Si la mention d'une convention collective sur le bulletin de paie vaut engagement unilatéral de l'employeur à l'appliquer au salarié, il ne s'agit que d'une présomption simple de la volonté de l'employeur, qui est autorisé à rapporter la preuve contraire, par exemple en établissant l'existence d'une erreur manifeste.

En l'espèce, l'employeur conteste l'application de cette convention (1085Z), en indiquant que son activité principale est une activité de traiteur, puisqu'il cuisine des produits frais destinés à la vente à emporter sur des stands de cuisine asiatique, correspondant à la convention collective de la restauration rapide (5610C), et non une activité de préparation industrielle de produits à base de viande qui correspond à la convention collective nationale des produits alimentaires élaborés.

Elle verse aux débats pour en justifier :

- la situation au répertoire Sirene du 18 janvier 2017 qui mentionne que l'activité principale de la société Davima est le service des traiteurs (5621Z) ;

- les bons de commandes auprès de la société Davima, afin de démontrer leur activité de traiteur ;

- l'enquête trimestrielle ACEMO pour le quatrième trimestre 2016 qui mentionne un code APE 5621Z ;

- et l'article 1 de la convention collective des produits alimentaires élaborés qui substitue ce nom à l'ancienne dénomination « convention collective pour les industries de la conserve ».

Toutefois, il résulte des pièces versées aux débats par Mme [N] :

- que la société Davima a dénoncé par courrier du 7 septembre 2016 l'application de la convention collective nationale pour les industries de produits alimentaires élaborés, avec une fin d'application au 1er janvier 2017, ce dont il se déduit que cette convention collective était bien applicable antérieurement au sein de l'entreprise ;

- qu'un courrier du syndicat CGT du 7 octobre 2016 conteste cette dénonciation, et indique que la CCN de la restauration rapide, que la société Davima veut appliquer à la place de la CCN des industries des produits alimentaires élaborés, est sans rapport avec l'activité industrielle et commerciale de la société ;

- qu'un courrier du contrôleur du travail du 23 décembre 2016 indique que l'activité de la société Davima est bien visée par le champ d'application « Fabrication de plats préparés à base de viande, poisson, légumes et /ou pâtes », ressortissant au code NAF 1085Z, et qu'en revanche, la convention collective de la restauration rapide ne correspond en aucun cas à l'activité de la société, puisqu'elle s'applique aux commerces de vente directe aux consommateurs ;

- que l'INSEE indique que le code 1085Z soit la fabrication de plats préparés, se définit comme « la fabrication industrielle de plats cuisinés, élaborés, prêts à être consommés (c'est-à-dire préparés, assaisonnés et cuits), ces plats étant traités (congelés, réfrigérés, surgelés, appertisés ou sous-vide) en vue de leur conservation et généralement emballés et étiquetés pour la revente », ce qui correspond à la description de l'activité de la société Davima par elle-même.

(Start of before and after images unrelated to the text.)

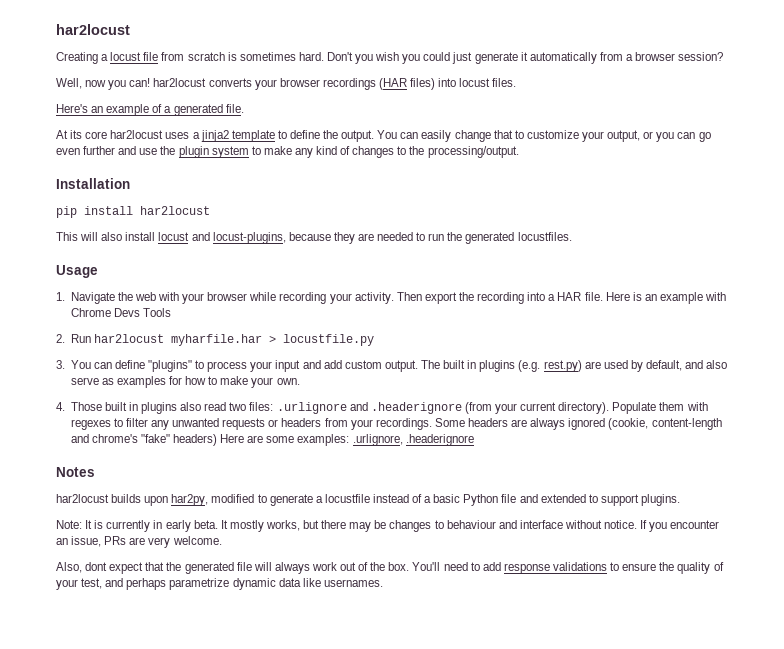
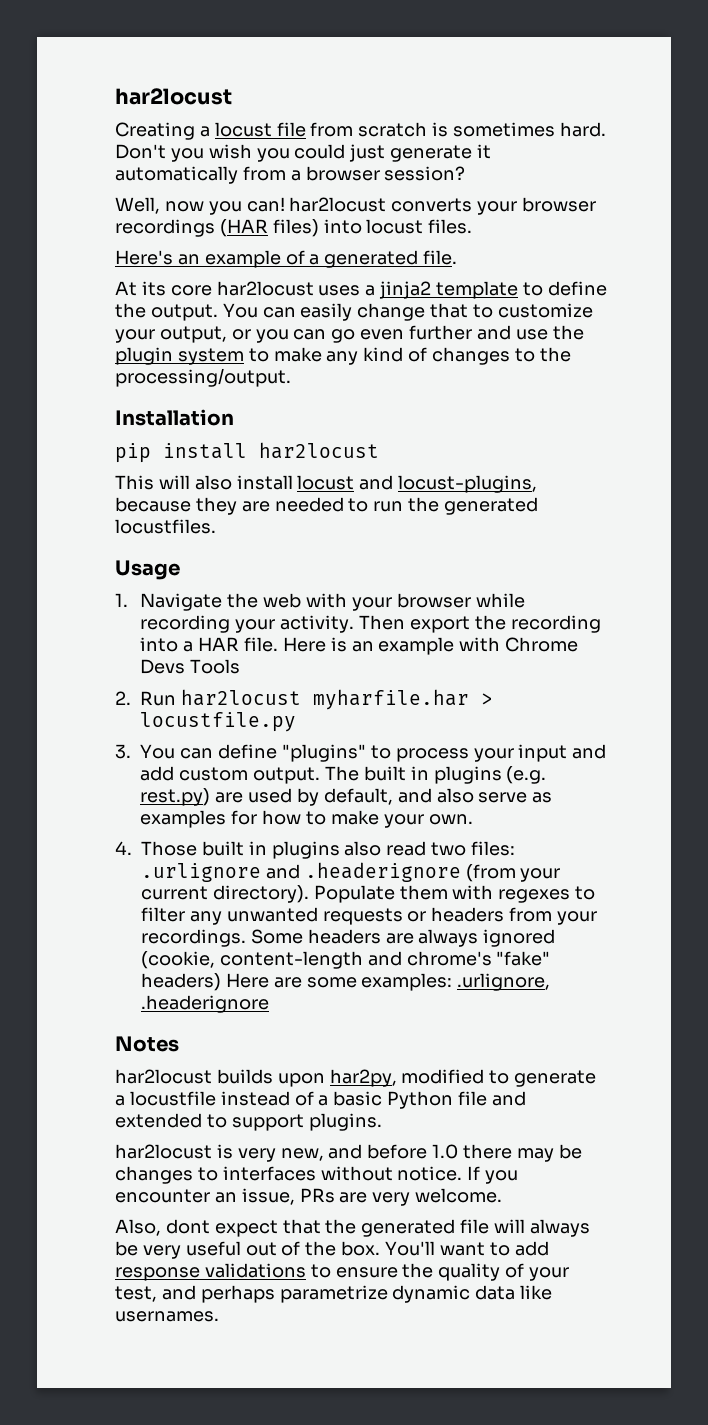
[56,520,320,532] Note: It is currently in early beta. It mostly works, but -> [115,1144,459,1162] har2locust is very new, and before 1.0
[446,520,563,529] behaviour and interface -> [222,1166,316,1181] interfaces
[311,562,337,571] work -> [115,1241,241,1259] be very useful
[443,562,468,571] need -> [439,1242,485,1256] want

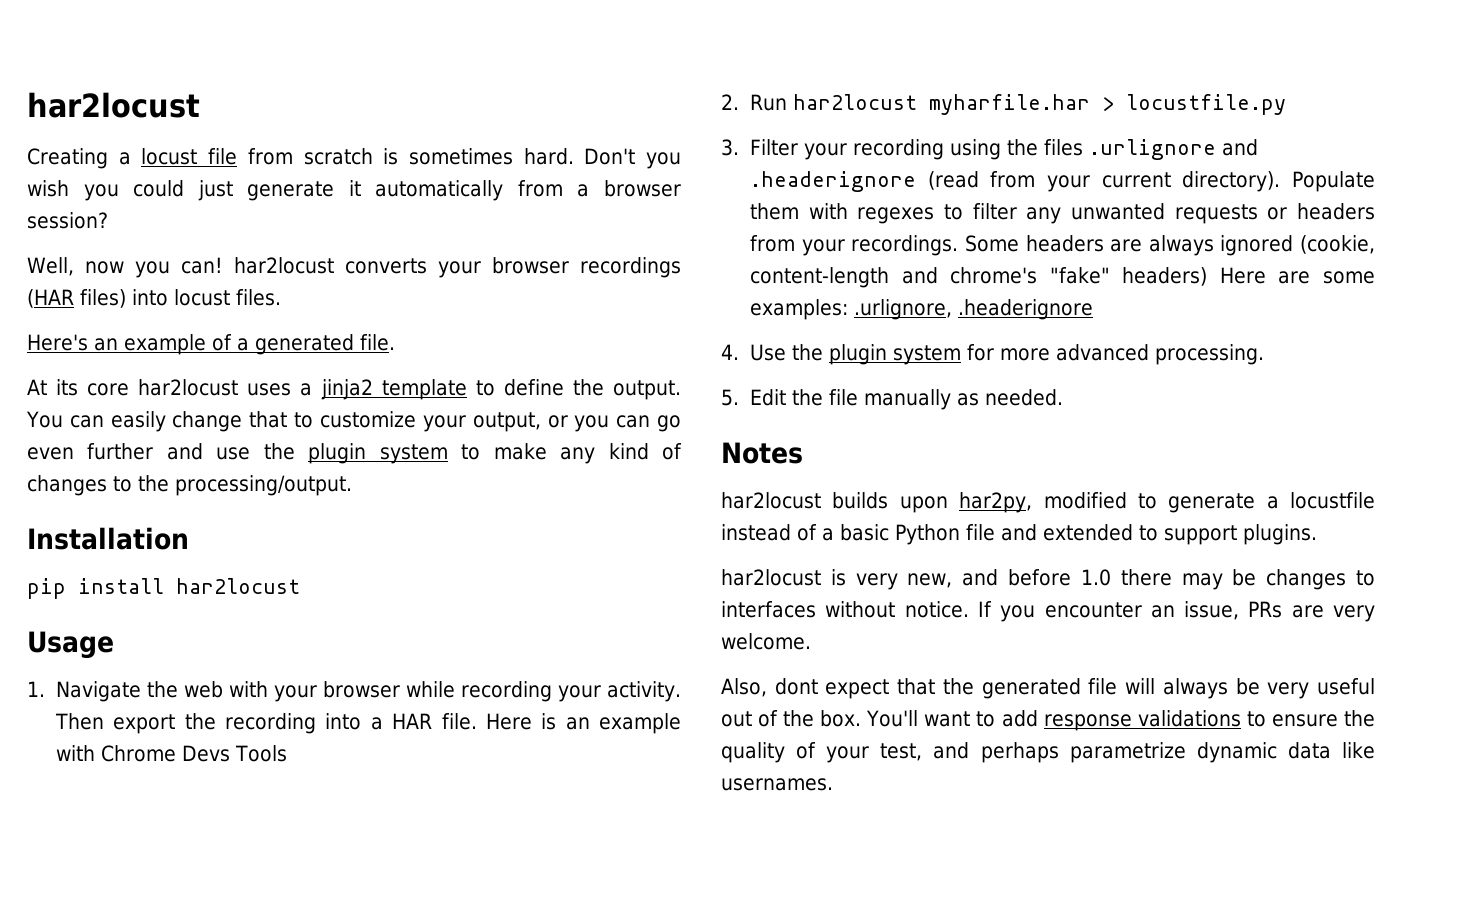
[115,475,538,493] [115,497,539,515] [115,519,216,534] // This will also install locust and locust-plugins, because they are needed to run the generated locustfiles. -> (300, 586) none
[140,744,607,762] [140,766,547,784] [140,788,553,806] [140,810,473,828] [115,841,516,859] You can define "plugins" to process your input and add custom output. The built in plugins (e.g. rest.py) are used by default, and also serve as examples for how to make your own. // 4. Those built in plugins also read two files: -> [750,139,1083,160] Filter your recording using the files
[465,864,516,882] (from -> [927,171,1036,190] (read from
(269, 1004) none -> [721,344,1265,365] [721,389,1064,410] // 4. Use the plugin system for more advanced processing. // 5. Edit the file manually as needed.

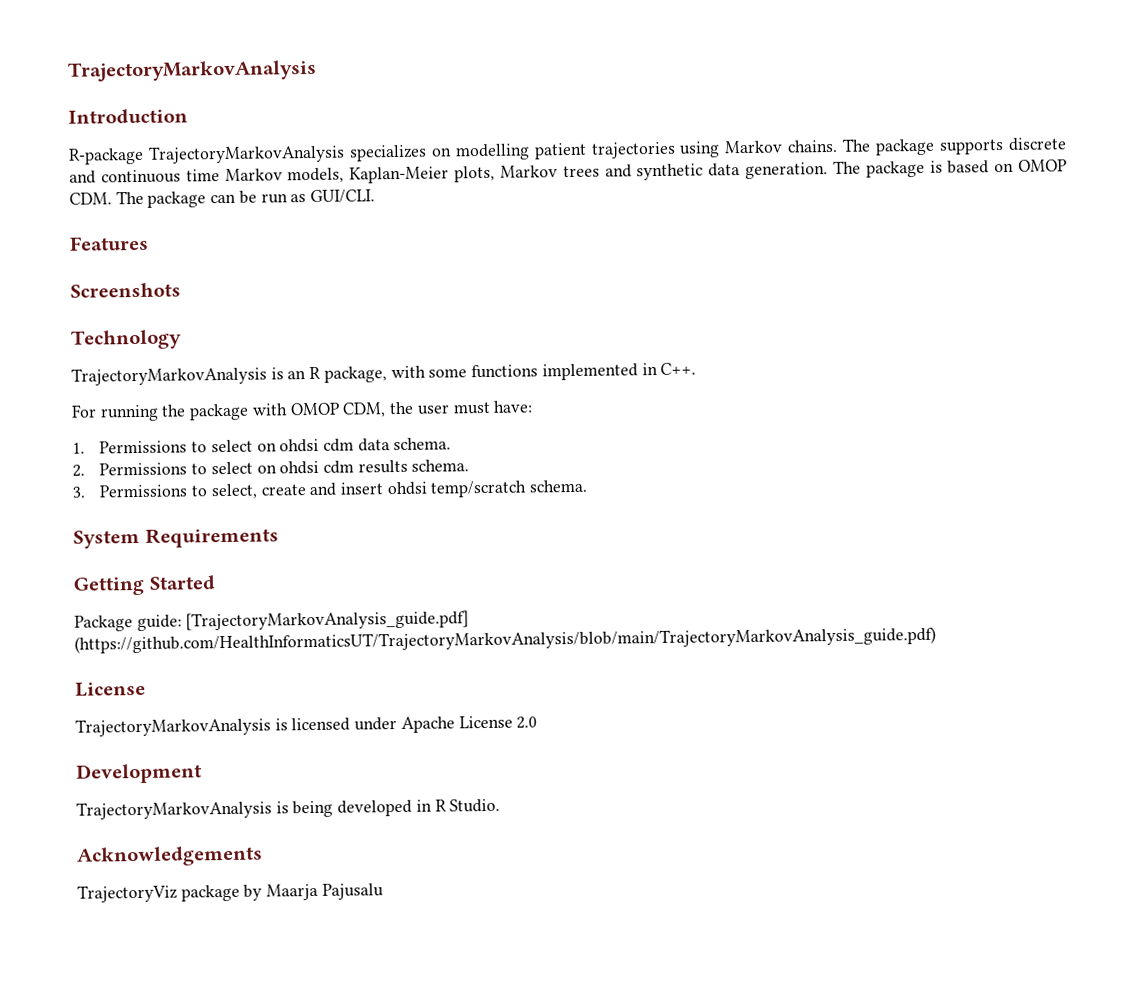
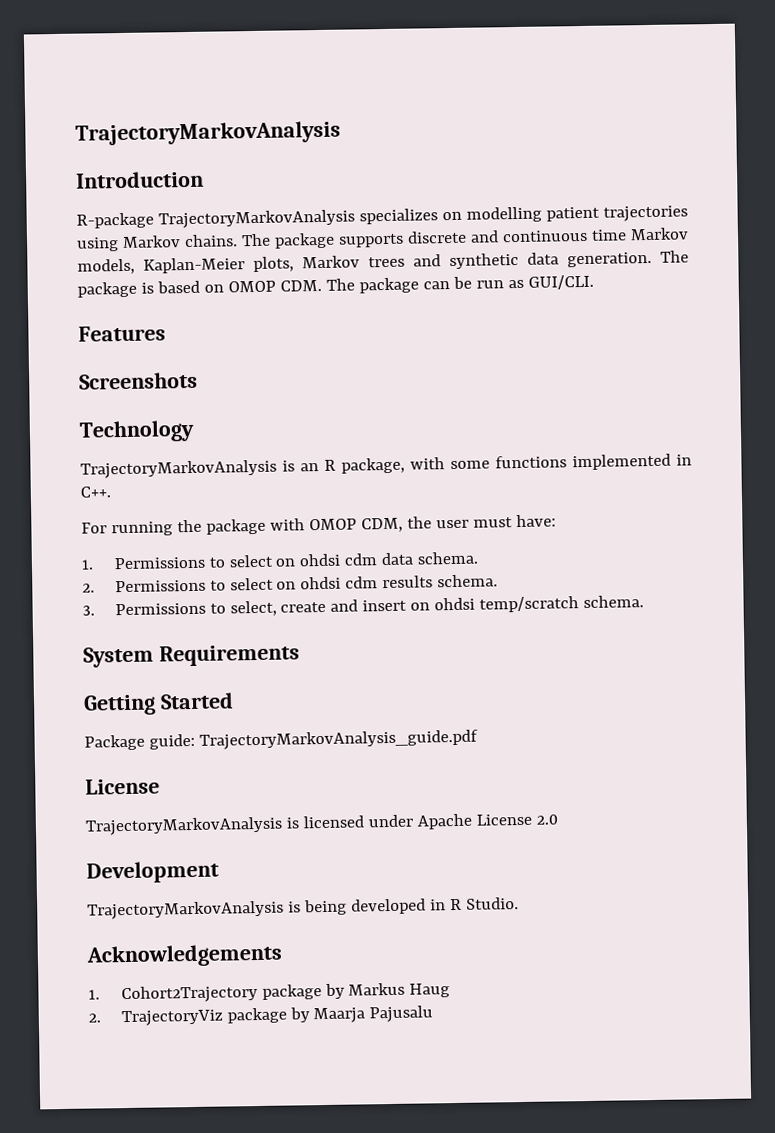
(383, 488) none -> [410,602,431,611] on
[185,610,470,631] [74,626,936,654] [TrajectoryMarkovAnalysis_guide.pdf] (https://github.com/HealthInformaticsUT/TrajectoryMarkovAnalysis/blob/main/TrajectoryMarkovAnalysis_guide.pdf) -> [198,729,478,750] TrajectoryMarkovAnalysis_guide.pdf
(263, 856) none -> [88,982,451,1004] [88,1013,101,1023] 1. Cohort2Trajectory package by Markus Haug // 2.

Il y a donc lieu de constater qu'au vu des pièces produites, la société Davima ne rapporte pas la preuve que la convention collective mentionnée sur les fiches de paie de la salariée serait contraire à son activité principale.

Il y a donc lieu d'appliquer au contrat de travail conclu entre Mme [N] et la société Davima la convention collective nationale des produits alimentaires élaborés (1085Z).

En application de l'article 41 de cette convention collective, « il est institué dans chaque établissement, pour les salariés comptant au moins 1 an d'ancienneté, une prime annuelle qui se substitue à la prime de vacances et de fin d'année, et qui est calculée au pro rata du temps de travail effectif de l'intéressé au cours d'une période de référence déterminée pour l'établissement ('). Cette allocation annuelle est égale à 100 % du salaire de base de l'intéressé. »

Mme [N] sollicite le versement de cette prime pour les années 2013 à 2015 à hauteur de la somme de 3 618 €, outre les congés payés afférents.

Toutefois l'article 41 alinéa 2 précise que cette allocation ne fait pas partie de la rémunération totale retenue pour le calcul de l'indemnité de congé payé.

Seule la somme de 3 618 € sera donc accordée à Mme [N] au titre de la prime annuelle. Le jugement sera confirmé de ce chef.

Sur le bien fondé du licenciement :

L'insuffisance professionnelle désigne la situation dans laquelle se trouve le salarié dont les qualités professionnelles (connaissances, compétence) sont en inadéquation avec celles nécessaires à l'exercice de la fonction. L'insuffisance professionnelle est considérée comme une cause réelle et sérieuse de licenciement, mais elle ne résulte pas d'un comportement volontaire, contrairement à la faute disciplinaire, mais révèle l'incapacité du salarié à assumer ses fonctions et son incompétence.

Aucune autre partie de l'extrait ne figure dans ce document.